## What you will do
Using the records below, write out only the lines from the line containing "[329,331,339,342] # -> (466, 649) none" up to and including the line containing "[146,1171,360,1189] example samba", exactly, with no pictures.

*** Supplied records ***

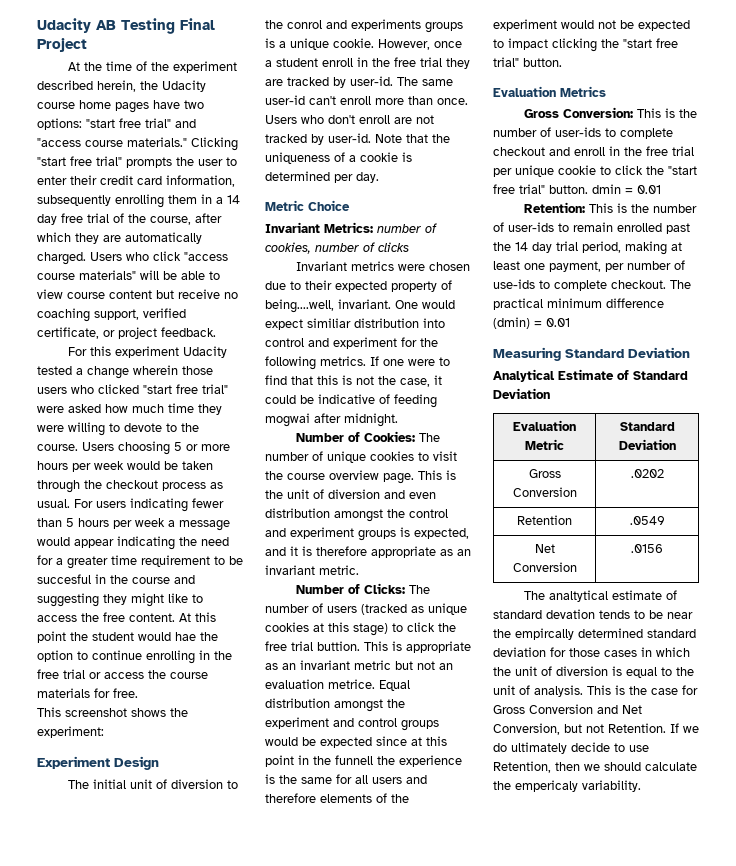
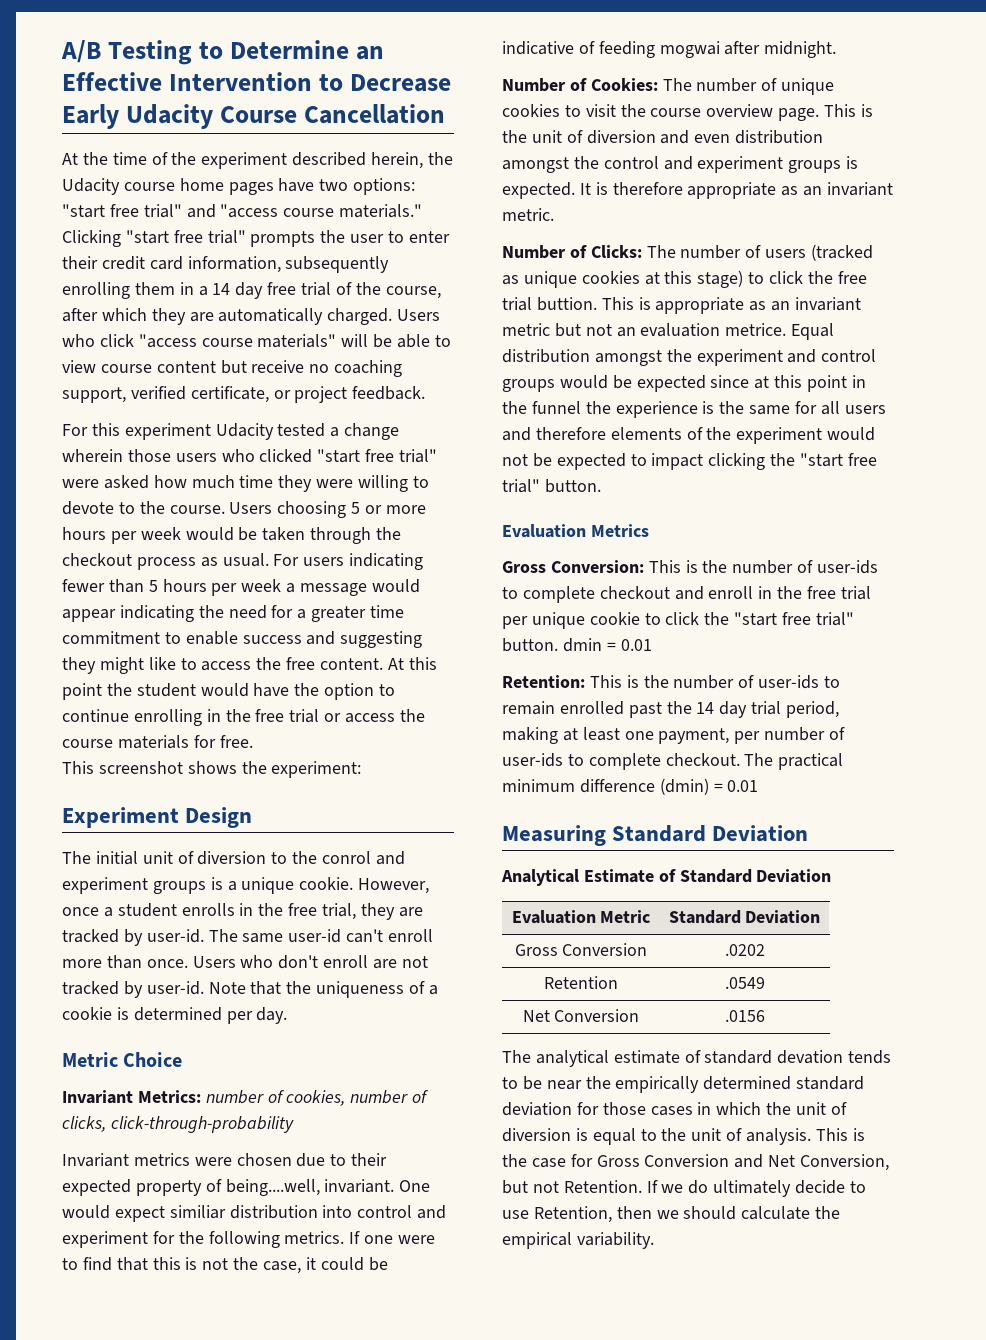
[37,18,215,34] [37,38,87,52] Udacity AB Testing Final Project -> [61,40,384,65] [62,72,451,92] [62,104,445,129] A/B Testing to Determine an Effective Intervention to Decrease Early Udacity Course Cancellation
[141,555,243,567] [37,574,170,584] requirement to be succesful in the course -> [62,631,302,645] commitment to enable success
[175,632,196,641] hae -> [253,683,290,697] have
[351,19,421,31] experiments -> [62,877,148,894] experiment
[322,57,442,67] enroll in the free trial -> [181,903,357,920] enrolls in the free trial,
[378,242,409,252] clicks -> [62,1116,294,1133] clicks, click-through-probability
[414,528,469,539] [265,546,298,556] expected, and it -> [502,182,591,199] expected. It
[335,755,373,765] funnell -> [531,401,581,414] funnel
[493,279,535,289] use-ids -> [502,753,563,767] user-ids
[548,590,608,602] analtytical -> [535,1050,609,1067] analytical
[515,628,574,640] empircally -> [615,1076,700,1093] empirically
[515,780,578,792] empericaly -> [502,1232,572,1249] empirical

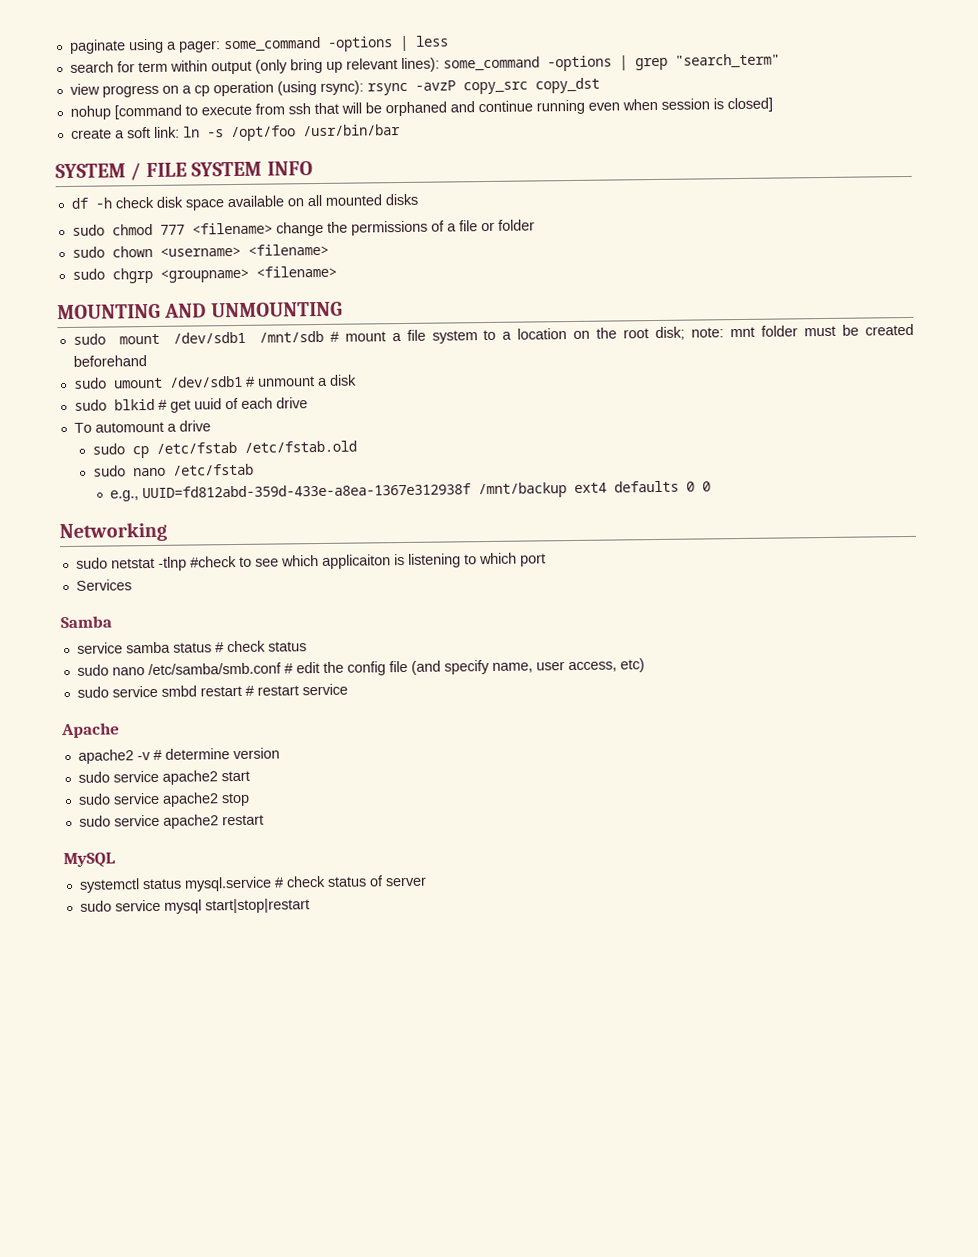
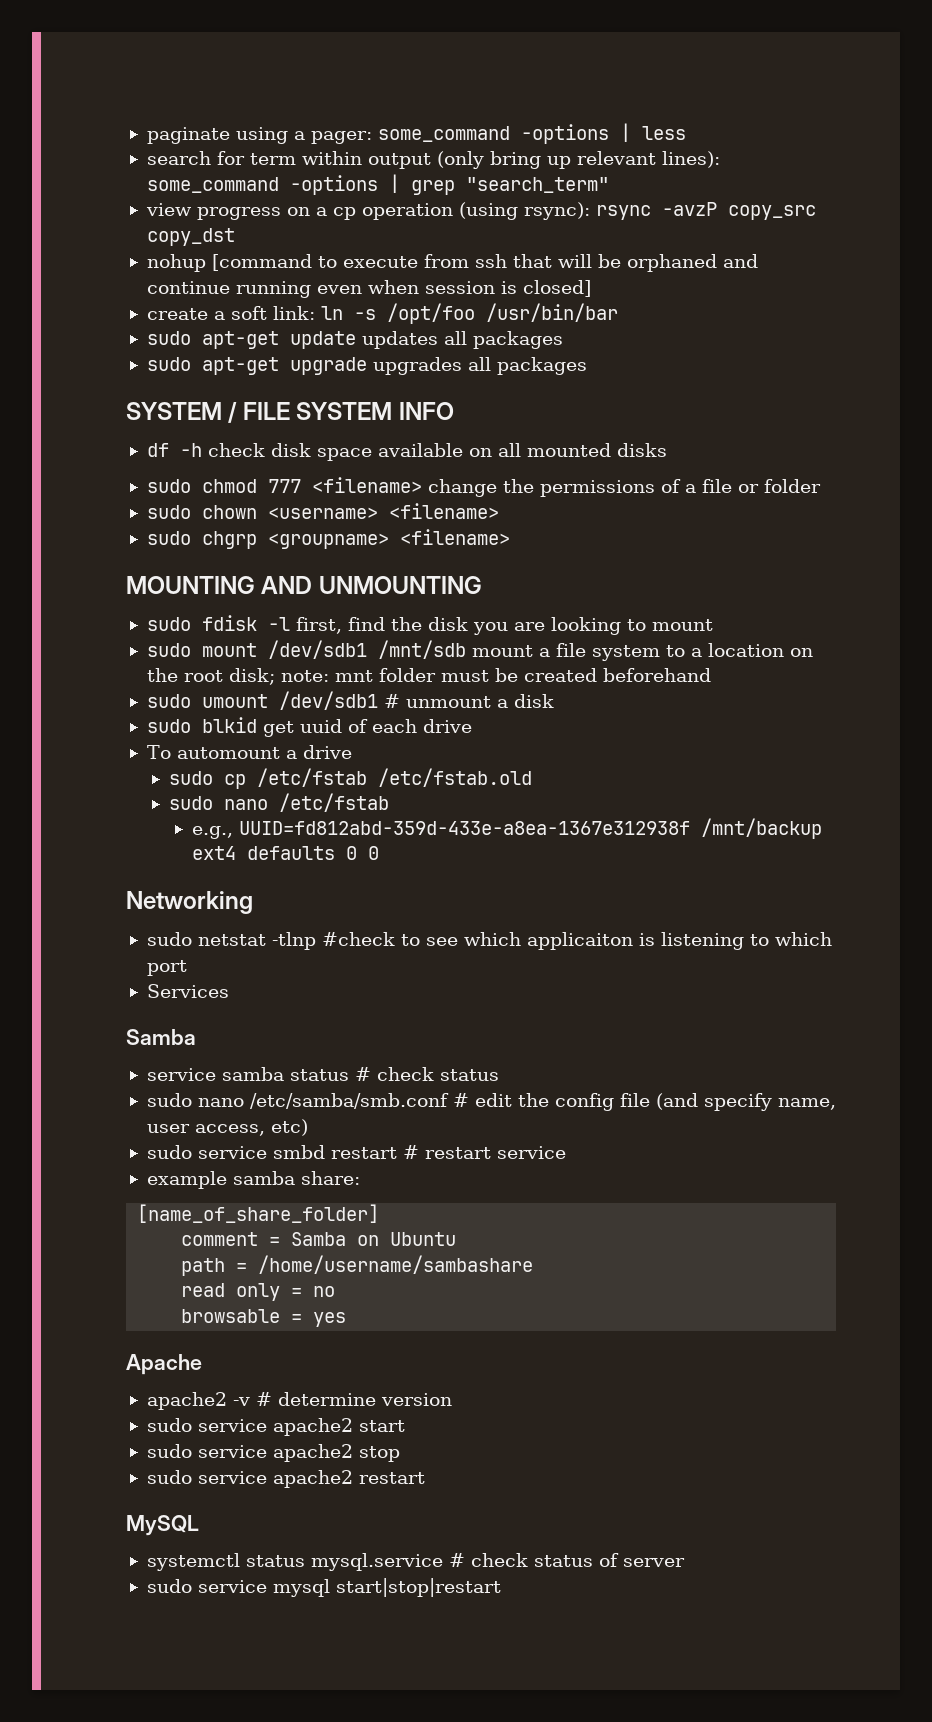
(401, 130) none -> [146,331,563,349] [146,357,587,375] // sudo apt-get update updates all packages // sudo apt-get upgrade upgrades all packages
(343, 309) none -> [146,615,713,635] // sudo fdisk -l first, find the disk you are looking to mount
[329,331,339,342] # -> (466, 649) none
[157,399,167,410] # -> (257, 725) none
(348, 689) none -> [146,1171,360,1189] [137,1204,380,1223] [181,1232,457,1246] [181,1255,534,1276] [181,1283,336,1301] [181,1309,347,1327] // example samba share: // [name_of_share_folder] // comment = Samba on Ubuntu // path = /home/username/sambashare // read only = no // browsable = yes

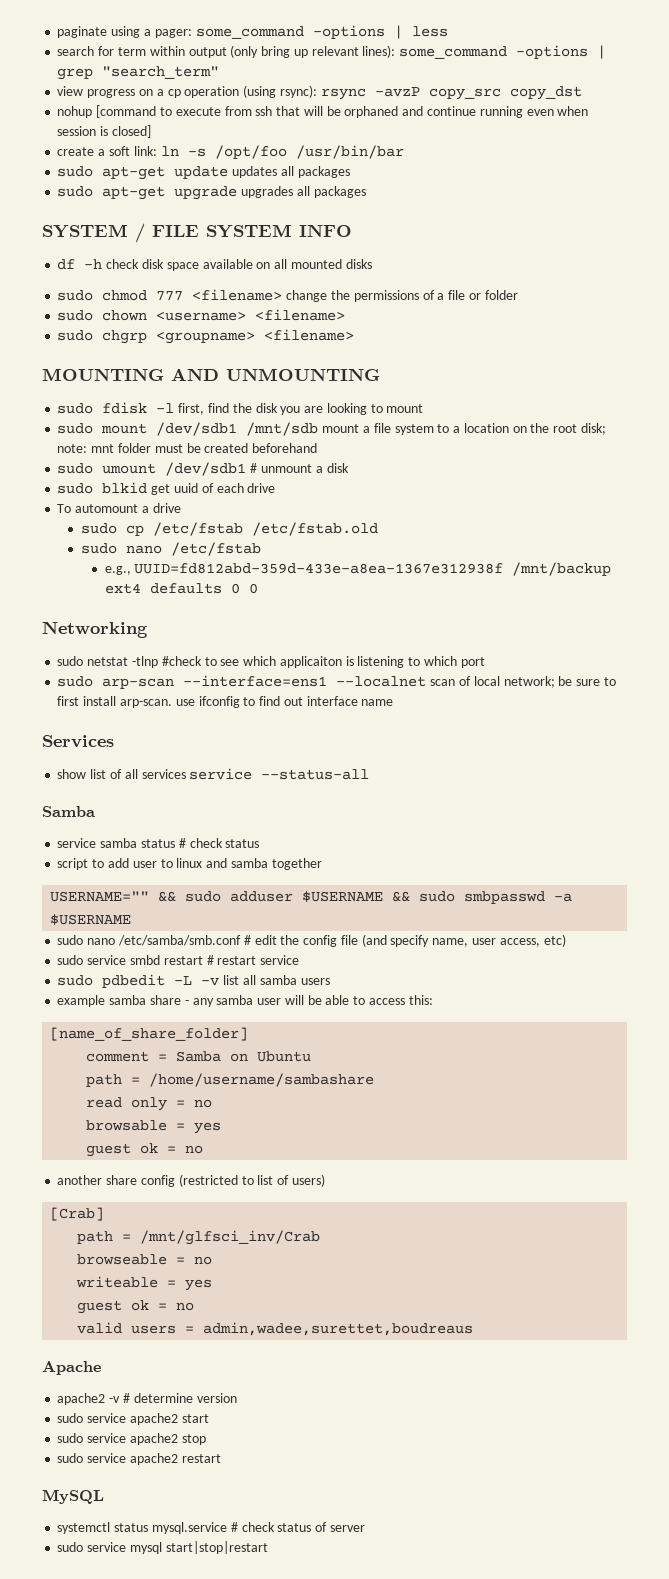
[146,984,229,998] Services -> [57,675,616,689] [57,696,394,708] [42,735,114,748] [57,768,370,780] sudo arp-scan --interface=ens1 --localnet scan of local network; be sure to first install arp-scan. use ifconfig to find out interface name // Services // show list of all services service --status-all
(499, 1075) none -> [57,858,322,870] [50,891,573,904] [50,914,132,925] // script to add user to linux and samba together // USERNAME="" && sudo adduser $USERNAME && sudo smbpasswd -a $USERNAME
[146,1171,360,1189] example samba share: -> [57,974,330,988] [57,995,433,1007] sudo pdbedit -L -v list all samba users // example samba share - any samba user will be able to access this:
(347, 1319) none -> [86,1143,204,1157] [57,1174,325,1187] [50,1207,105,1221] [77,1230,321,1245] [77,1254,213,1265] [76,1276,213,1291] [77,1300,195,1314] [77,1322,474,1336] // guest ok = no // another share config (restricted to list of users) // [Crab] // path = /mnt/glfsci_inv/Crab // browseable = no // writeable = yes // guest ok = no // valid users = admin,wadee,surettet,boudreaus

*** End of Supplied records ***

## Response area
[329,331,339,342] # -> (466, 649) none
[157,399,167,410] # -> (257, 725) none
(348, 689) none -> [146,1171,360,1189] [137,1204,380,1223] [181,1232,457,1246] [181,1255,534,1276] [181,1283,336,1301] [181,1309,347,1327] // example samba share: // [name_of_share_folder] // comment = Samba on Ubuntu // path = /home/username/sambashare // read only = no // browsable = yes

[146,984,229,998] Services -> [57,675,616,689] [57,696,394,708] [42,735,114,748] [57,768,370,780] sudo arp-scan --interface=ens1 --localnet scan of local network; be sure to first install arp-scan. use ifconfig to find out interface name // Services // show list of all services service --status-all
(499, 1075) none -> [57,858,322,870] [50,891,573,904] [50,914,132,925] // script to add user to linux and samba together // USERNAME="" && sudo adduser $USERNAME && sudo smbpasswd -a $USERNAME
[146,1171,360,1189] example samba share: -> [57,974,330,988] [57,995,433,1007] sudo pdbedit -L -v list all samba users // example samba share - any samba user will be able to access this:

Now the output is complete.